- Task item -
Please restate the records below word for word, leaving out every picture.

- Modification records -
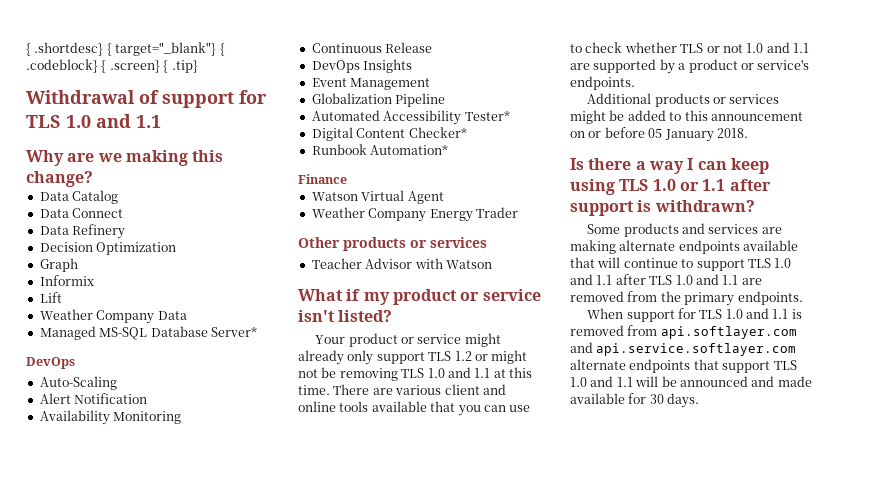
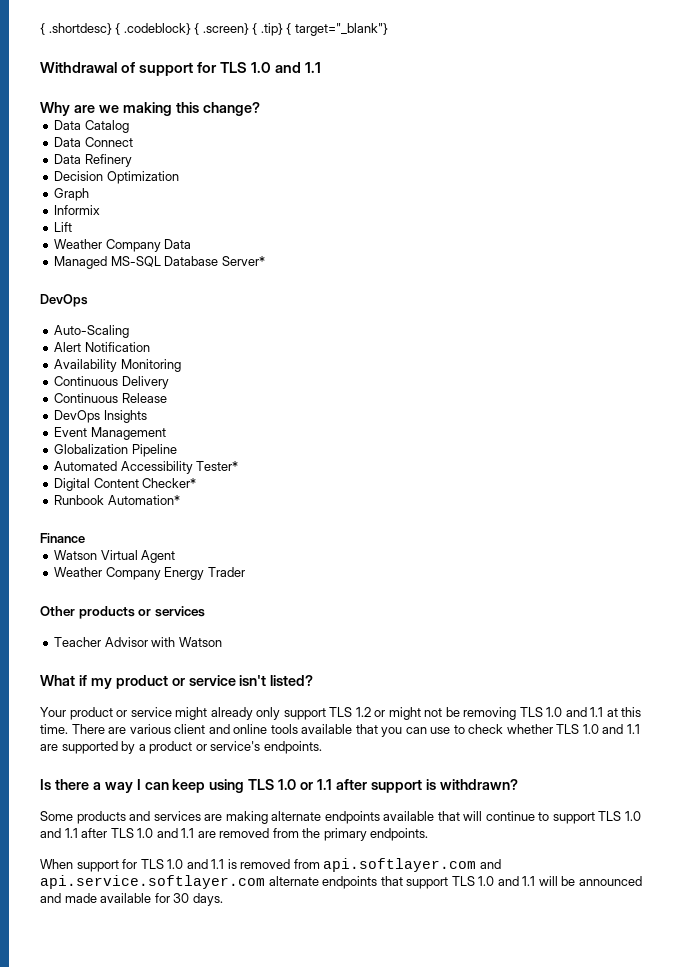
[115,42,225,56] target="_blank"} { -> (121, 29) none
(198, 66) none -> [286,23,388,36] { target="_blank"}
(182, 417) none -> [54,376,169,389] // Continuous Delivery
[706,44,743,53] or not -> (580, 729) none
[587,93,780,107] [570,110,803,124] [570,127,748,142] // Additional products or services might be added to this announcement on or before 05 January 2018. -> (322, 747) none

- Output of the exercise -
[115,42,225,56] target="_blank"} { -> (121, 29) none
(198, 66) none -> [286,23,388,36] { target="_blank"}
(182, 417) none -> [54,376,169,389] // Continuous Delivery
[706,44,743,53] or not -> (580, 729) none
[587,93,780,107] [570,110,803,124] [570,127,748,142] // Additional products or services might be added to this announcement on or before 05 January 2018. -> (322, 747) none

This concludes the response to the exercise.